DATA FOR THIS TASK:
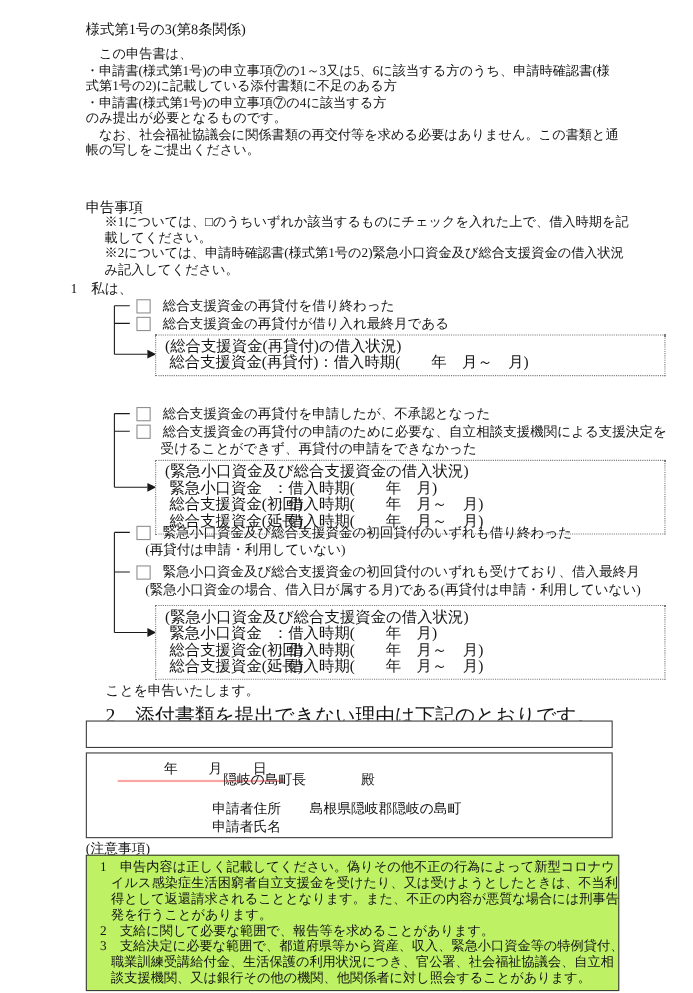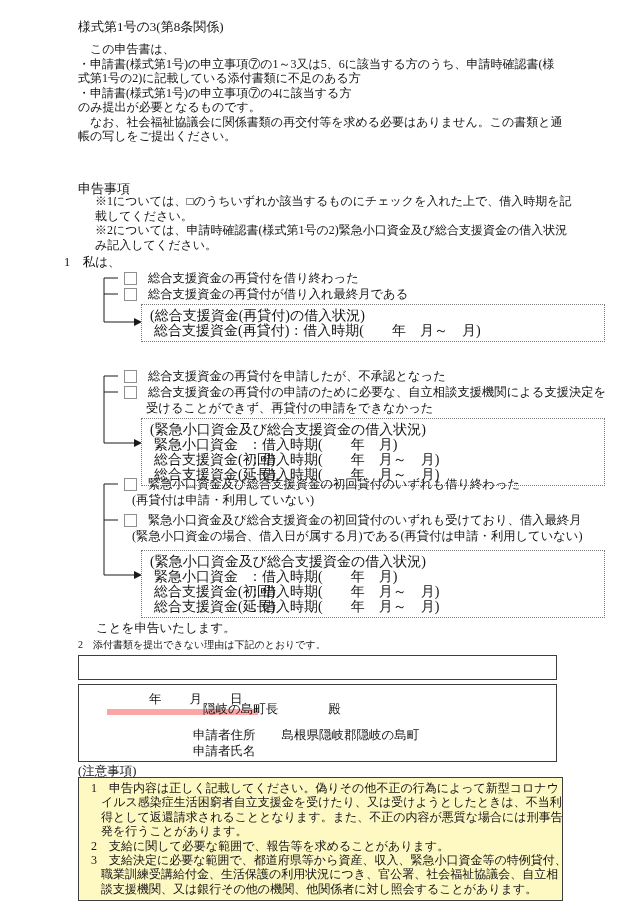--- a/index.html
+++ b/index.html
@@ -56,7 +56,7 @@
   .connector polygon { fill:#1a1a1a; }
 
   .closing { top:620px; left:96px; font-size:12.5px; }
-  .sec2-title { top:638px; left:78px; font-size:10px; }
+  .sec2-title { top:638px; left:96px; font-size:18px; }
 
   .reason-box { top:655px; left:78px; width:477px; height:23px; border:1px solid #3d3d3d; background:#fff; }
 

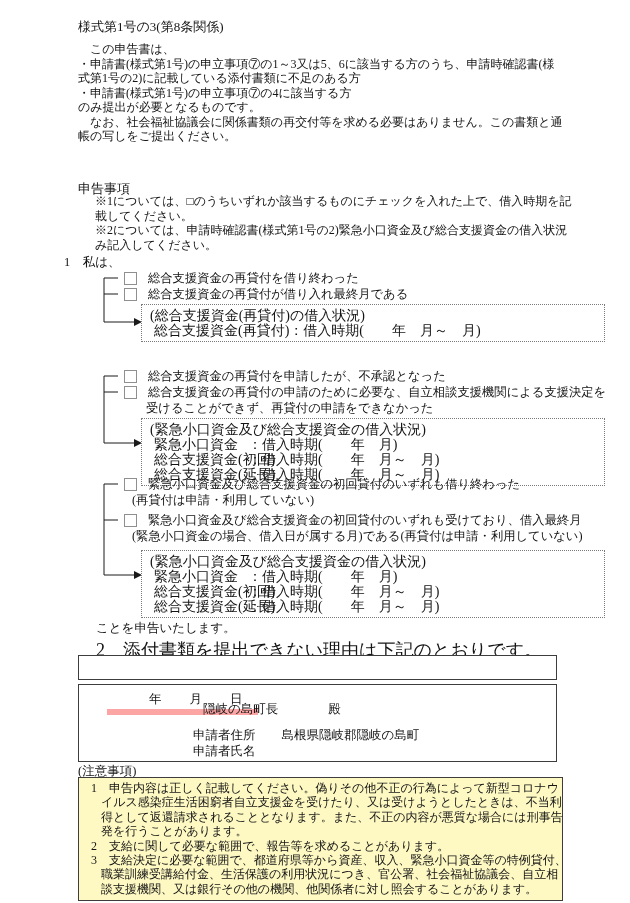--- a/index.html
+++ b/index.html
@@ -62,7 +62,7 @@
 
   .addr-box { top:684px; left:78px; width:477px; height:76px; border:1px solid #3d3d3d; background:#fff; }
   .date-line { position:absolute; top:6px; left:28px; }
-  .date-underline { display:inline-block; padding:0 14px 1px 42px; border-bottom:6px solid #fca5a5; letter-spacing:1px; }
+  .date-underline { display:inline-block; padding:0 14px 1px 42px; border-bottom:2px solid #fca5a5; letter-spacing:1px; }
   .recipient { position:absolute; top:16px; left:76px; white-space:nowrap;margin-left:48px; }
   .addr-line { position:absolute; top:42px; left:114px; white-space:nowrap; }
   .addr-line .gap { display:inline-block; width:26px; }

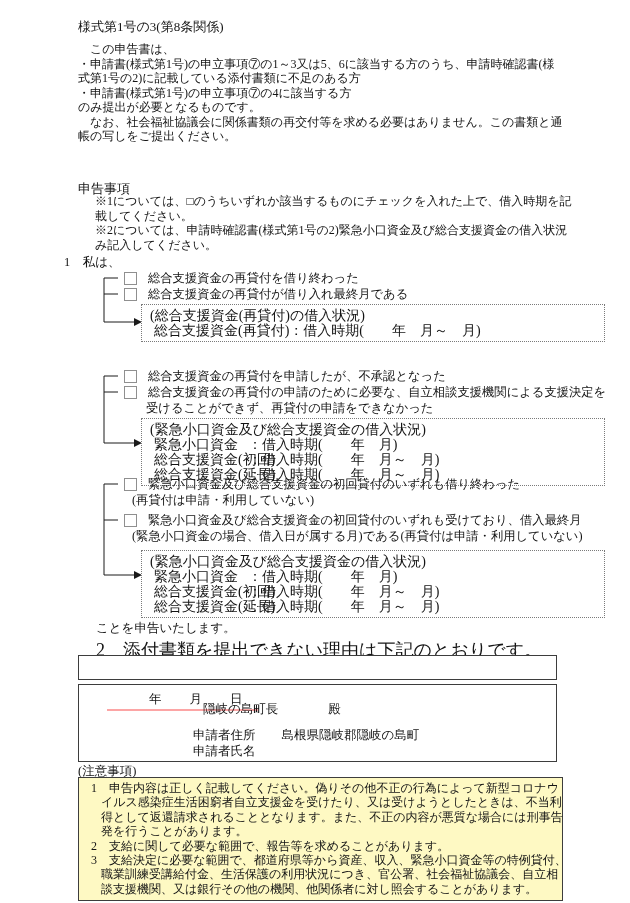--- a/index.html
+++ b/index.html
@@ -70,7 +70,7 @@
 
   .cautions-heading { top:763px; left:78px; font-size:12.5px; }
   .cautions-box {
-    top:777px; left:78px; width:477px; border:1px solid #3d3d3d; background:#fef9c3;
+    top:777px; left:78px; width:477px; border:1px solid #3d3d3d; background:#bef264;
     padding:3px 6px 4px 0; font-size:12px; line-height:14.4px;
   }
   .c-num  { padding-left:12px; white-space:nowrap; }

YOUR GOAL: Only the lines from the one that contains "padding:3px 6px 4px" to the end of the data should be output, exactly as they appear.

OUTPUT FOR THIS EXERCISE:
     padding:3px 6px 4px 0; font-size:12px; line-height:14.4px;
   }
   .c-num  { padding-left:12px; white-space:nowrap; }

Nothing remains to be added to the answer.